··· Supplied records

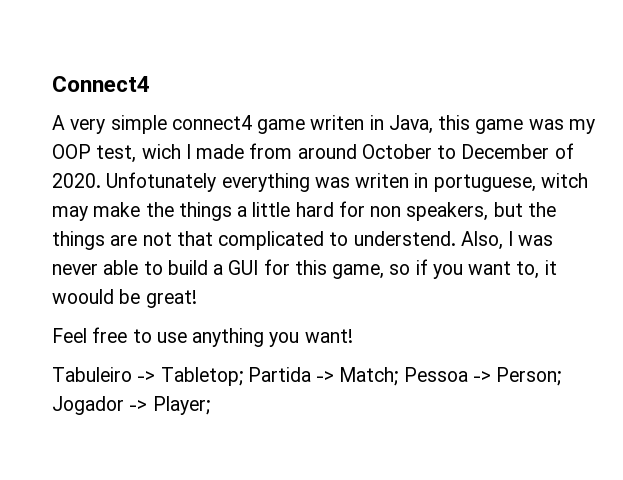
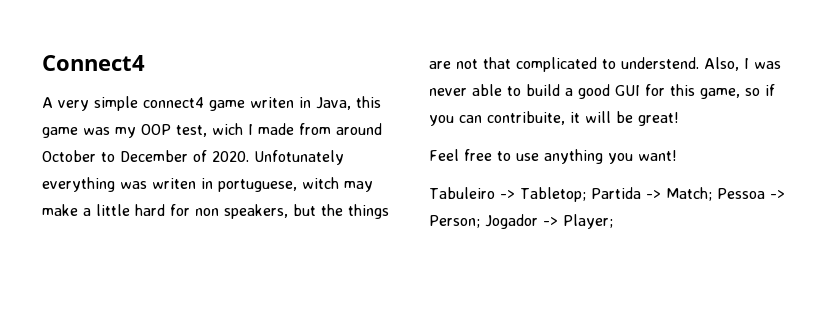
- Unfotunately everything was writen in portuguese, witch may make the things a little hard for non speakers, but the things are not that complicated to understend.
+ Unfotunately everything was writen in portuguese, witch may make a little hard for non speakers, but the things are not that complicated to understend.
- Also, I was never able to build a GUI for this game, so if you want to, it woould be great!
+ Also, I was never able to build a good GUI for this game, so if you can contribuite, it will be great!

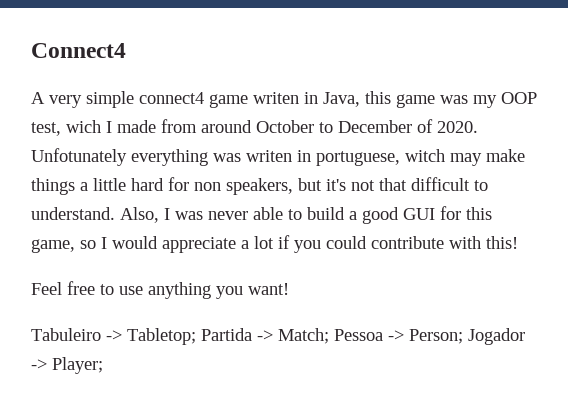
- Unfotunately everything was writen in portuguese, witch may make a little hard for non speakers, but the things are not that complicated to understend.
+ Unfotunately everything was writen in portuguese, witch may make things a little hard for non speakers, but it's not that difficult to understand.
- Also, I was never able to build a good GUI for this game, so if you can contribuite, it will be great!
+ Also, I was never able to build a good GUI for this game, so I would appreciate a lot if you could contribute with this!

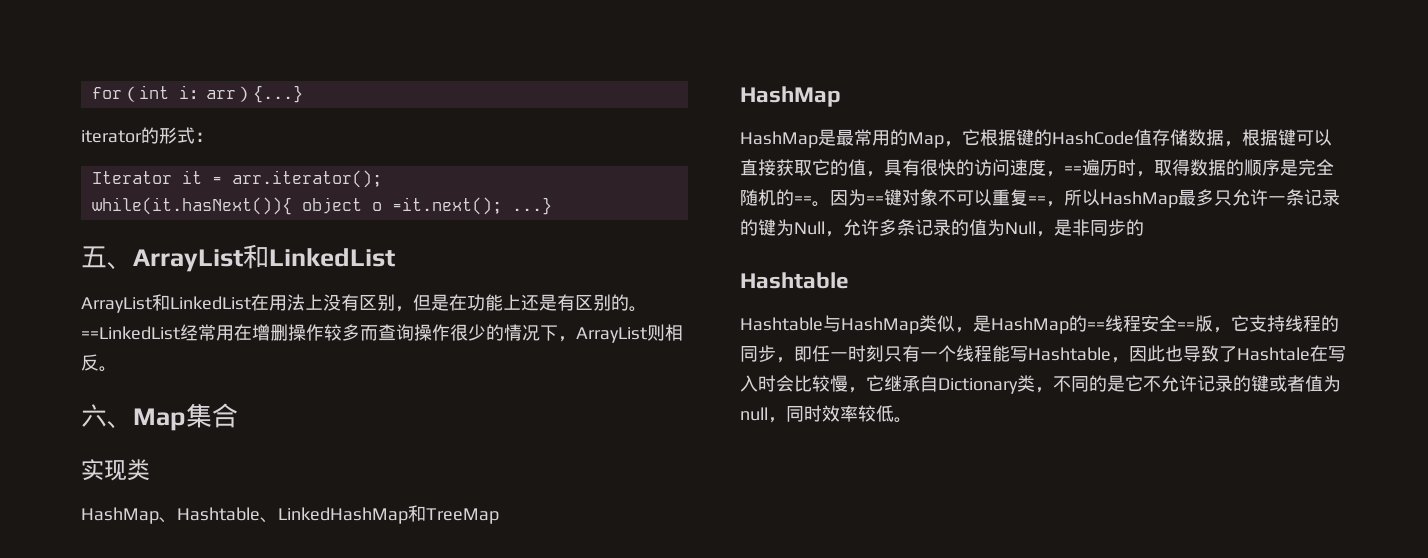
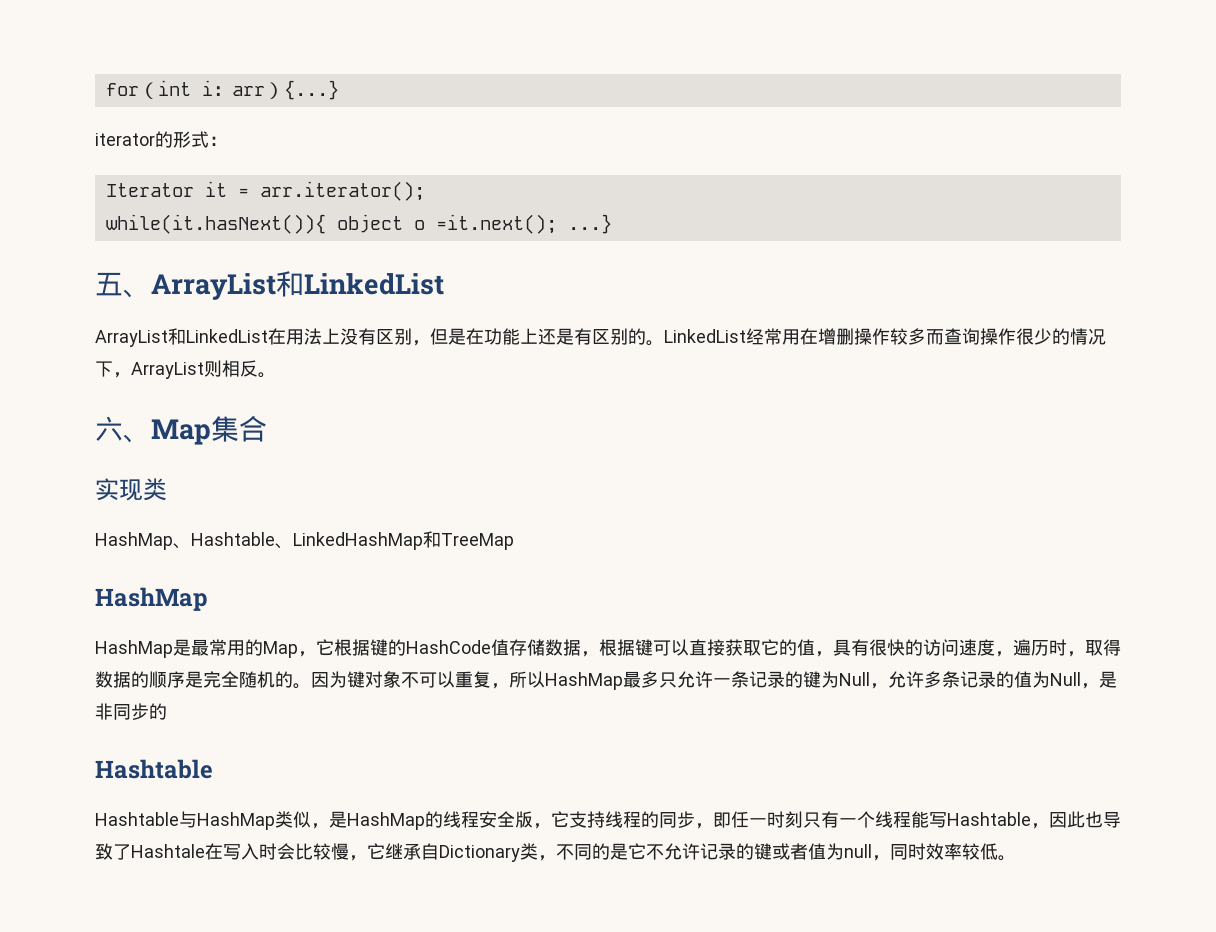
- ==LinkedList经常用在增删操作较多而查询操作很少的情况下，ArrayList则相反。
+ LinkedList经常用在增删操作较多而查询操作很少的情况下，ArrayList则相反。
- HashMap是最常用的Map，它根据键的HashCode值存储数据，根据键可以直接获取它的值，具有很快的访问速度，==遍历时，取得数据的顺序是完全随机的==。因为==键对象不可以重复==，所以HashMap最多只允许一条记录的键为Null，允许多条记录的值为Null，是非同步的
+ HashMap是最常用的Map，它根据键的HashCode值存储数据，根据键可以直接获取它的值，具有很快的访问速度，遍历时，取得数据的顺序是完全随机的。因为键对象不可以重复，所以HashMap最多只允许一条记录的键为Null，允许多条记录的值为Null，是非同步的
- Hashtable与HashMap类似，是HashMap的==线程安全==版，它支持线程的同步，即任一时刻只有一个线程能写Hashtable，因此也导致了Hashtale在写入时会比较慢，它继承自Dictionary类，不同的是它不允许记录的键或者值为null，同时效率较低。
+ Hashtable与HashMap类似，是HashMap的线程安全版，它支持线程的同步，即任一时刻只有一个线程能写Hashtable，因此也导致了Hashtale在写入时会比较慢，它继承自Dictionary类，不同的是它不允许记录的键或者值为null，同时效率较低。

······

> Problem details
In the listing above, find the line with "difficult to understand." and the line with "- Also, I was never able to build a good"; set down exactly those two lines and every line between them, nothing more.

> Result of the exercise
+ Unfotunately everything was writen in portuguese, witch may make things a little hard for non speakers, but it's not that difficult to understand.
- Also, I was never able to build a good GUI for this game, so if you can contribuite, it will be great!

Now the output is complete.